Look below for the line that contains "soir, comme tous", then copy it and each following line exactly, through and including the line that contains "au clair de".

_AVAILABLE RECORDS_
--- START ---

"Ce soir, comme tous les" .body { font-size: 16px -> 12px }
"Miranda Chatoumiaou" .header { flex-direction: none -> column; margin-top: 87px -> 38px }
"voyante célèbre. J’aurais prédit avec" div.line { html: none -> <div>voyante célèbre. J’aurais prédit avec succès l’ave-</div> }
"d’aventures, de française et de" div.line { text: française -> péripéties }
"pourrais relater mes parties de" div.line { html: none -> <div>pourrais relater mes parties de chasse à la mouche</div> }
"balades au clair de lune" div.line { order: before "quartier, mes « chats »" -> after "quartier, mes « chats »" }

--- END ---
--- START ---

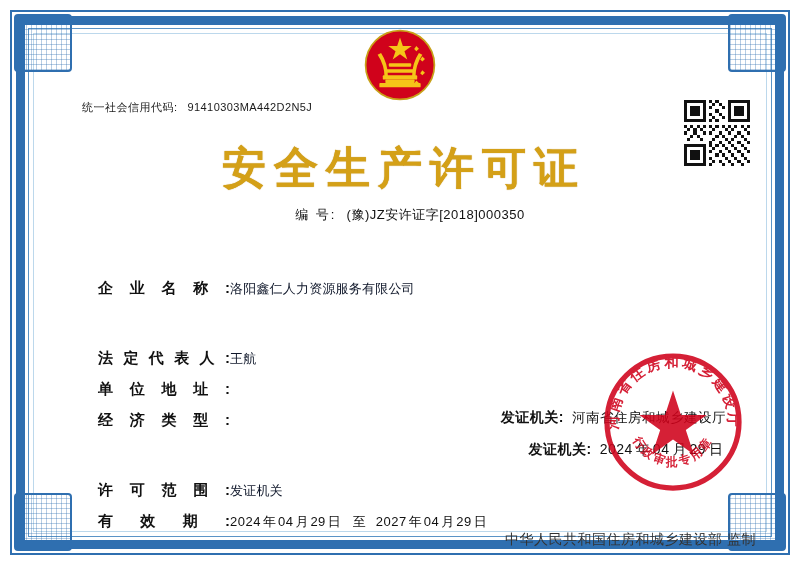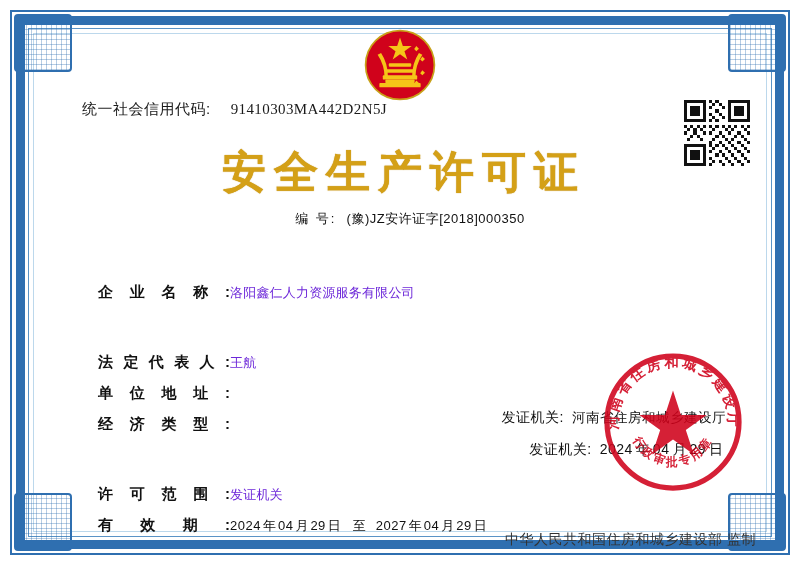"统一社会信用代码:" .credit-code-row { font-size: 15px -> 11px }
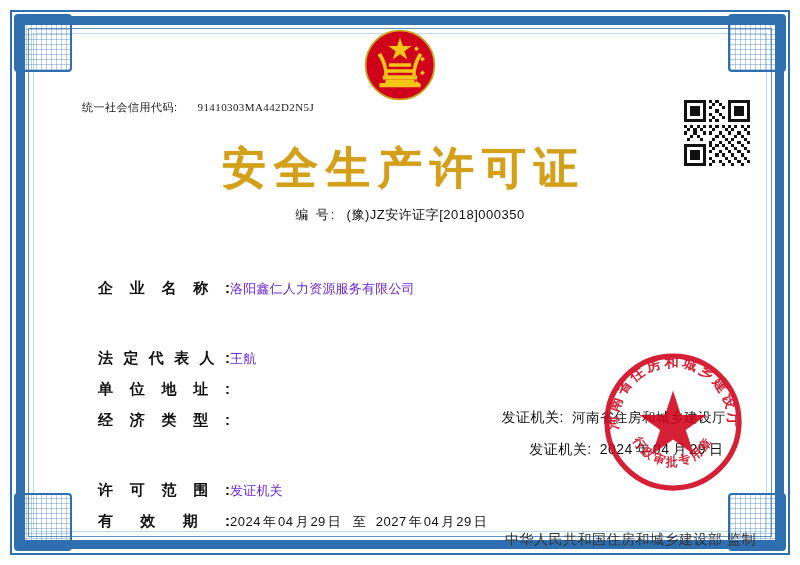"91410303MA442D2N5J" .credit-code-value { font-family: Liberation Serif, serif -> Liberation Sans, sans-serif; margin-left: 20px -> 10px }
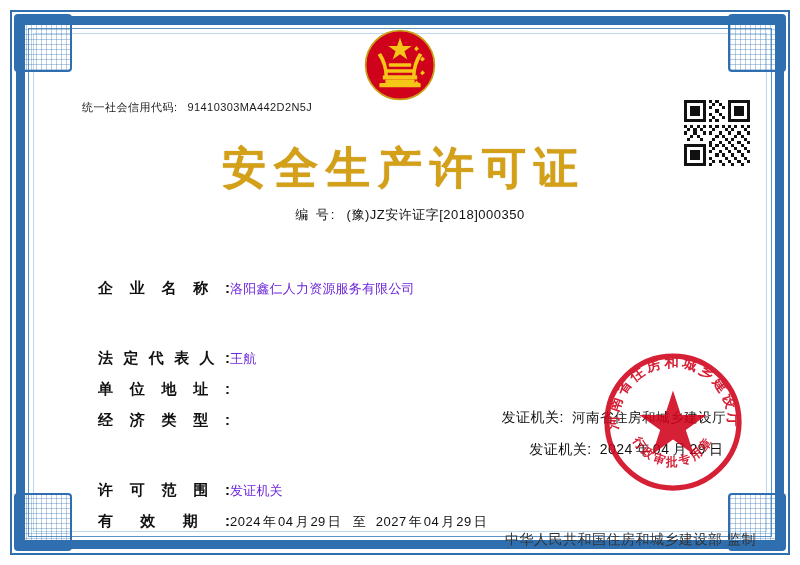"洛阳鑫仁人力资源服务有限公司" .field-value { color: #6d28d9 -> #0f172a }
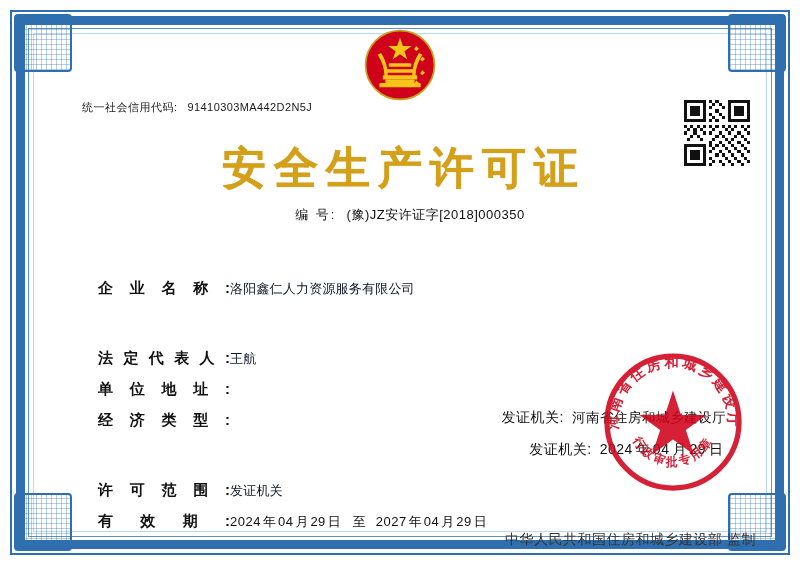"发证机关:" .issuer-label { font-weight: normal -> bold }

--- END ---

_ANSWER SECTION_
"Ce soir, comme tous les" .body { font-size: 16px -> 12px }
"Miranda Chatoumiaou" .header { flex-direction: none -> column; margin-top: 87px -> 38px }
"voyante célèbre. J’aurais prédit avec" div.line { html: none -> <div>voyante célèbre. J’aurais prédit avec succès l’ave-</div> }
"d’aventures, de française et de" div.line { text: française -> péripéties }
"pourrais relater mes parties de" div.line { html: none -> <div>pourrais relater mes parties de chasse à la mouche</div> }
"balades au clair de lune" div.line { order: before "quartier, mes « chats »" -> after "quartier, mes « chats »" }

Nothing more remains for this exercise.